In 1845 Milanesi founded the Società di Amatori delle Belle Arti with his brother Carlo Milanesi (1816–67), the Dominican father Vincenzo Marchese and Carlo Pini. Their new edition of Giorgio Vasari’s Vite dei pittori appeared between 1846 and 1870 and immediately transformed the study of the Italian Renaissance from being largely speculative to being rooted in solid foundations of documented fact. The principles of the edition arose partly from the abundance of documentation that Milanesi possessed and partly from the conviction that Vasari, however entertaining and illuminating, was fundamentally unreliable as an historian. Milanesi’s faith in 19th-century empiricism may occasionally have caused Vasari’s text to become secondary to the commentary, but the result was a documentary history of Italian art in the Renaissance of unique importance.

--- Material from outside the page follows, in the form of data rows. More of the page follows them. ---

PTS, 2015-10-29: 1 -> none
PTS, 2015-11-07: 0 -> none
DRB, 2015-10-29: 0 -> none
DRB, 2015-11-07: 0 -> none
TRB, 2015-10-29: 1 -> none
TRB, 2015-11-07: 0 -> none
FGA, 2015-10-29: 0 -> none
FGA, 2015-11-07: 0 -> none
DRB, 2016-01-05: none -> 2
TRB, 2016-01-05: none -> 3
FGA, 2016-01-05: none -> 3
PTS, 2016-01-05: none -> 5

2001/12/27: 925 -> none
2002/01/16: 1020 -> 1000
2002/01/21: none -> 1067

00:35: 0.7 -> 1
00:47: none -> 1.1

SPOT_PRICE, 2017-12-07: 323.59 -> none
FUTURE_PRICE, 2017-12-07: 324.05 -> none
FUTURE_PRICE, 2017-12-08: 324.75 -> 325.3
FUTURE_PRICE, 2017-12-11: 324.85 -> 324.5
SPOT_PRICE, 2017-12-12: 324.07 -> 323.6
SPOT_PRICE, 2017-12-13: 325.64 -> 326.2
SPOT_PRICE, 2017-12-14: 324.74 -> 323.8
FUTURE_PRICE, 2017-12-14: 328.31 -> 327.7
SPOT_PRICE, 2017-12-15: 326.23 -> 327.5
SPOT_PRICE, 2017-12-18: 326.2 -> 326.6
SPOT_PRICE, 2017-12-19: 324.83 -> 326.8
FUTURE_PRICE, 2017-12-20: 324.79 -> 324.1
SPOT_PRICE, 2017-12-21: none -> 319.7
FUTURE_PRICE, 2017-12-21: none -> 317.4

The first of Milanesi’s collections of transcribed documents appeared in 1854 as Documenti per la storia dell’arte senese and comprised more than 700 documents drawn particularly from the Archivio dell’Opera del Duomo at Orvieto. Further collections followed, all relating to the art of Siena and Florence, and providing the basis for all subsequent work on the Tuscan Renaissance.

Milanesi’s public career, however, was modest. He moved from Siena to Florence in 1856 to be ‘accademico residente’ in the Accademia della Crusca, in which capacity he took part in the compilation of its famous but still unfinished dictionary. Two years later was appointed Deputy Director of the Archivio di Stato in Florence, where he collected a vast body of material on the history of Italian art, not all of which is yet published. His edition of Michelangelo’s letters, published in 1875 on the quatercentenary of the artist’s birth, is particularly notable. He continued collecting documents and revising his earlier work, and a new edition of Vasari was published between 1878 and 1885. It differed in method rather than in scope from the first, and included all Vasari’s writings, corrected numerous errors, doubled the critical apparatus and incorporated many more genealogical trees. In 1883 Milanesi became Arciconsolo of the Accademia della Crusca and he ended his career as Soprintendente degli Archivi Toscani (1889–91). He retired in 1892, and died three years later.

== Works ==
Milanesi is a seminal figure in Italian Renaissance studies. His generosity towards other scholars was exemplary. His astonishing capacity for work and his meticulous attention to detail enabled him to lay the foundation of modern Italian art history.

His most important publication is his edition of Vasari's works in nine volumes, with copious and valuable notes (Florence, 1878–1885). Of his other writings the following may be mentioned:
- Il diario inedito di Alessandro Sozzini (in the Archivio storico Italiano, 1842)
- Documenti per la storia dell' arte senese, 3 vols. (Siena, 1854-1856)
- Discorsi sulla storia civile et artistica di Siena (Siena, 1862)
He also edited a number of Italian classics.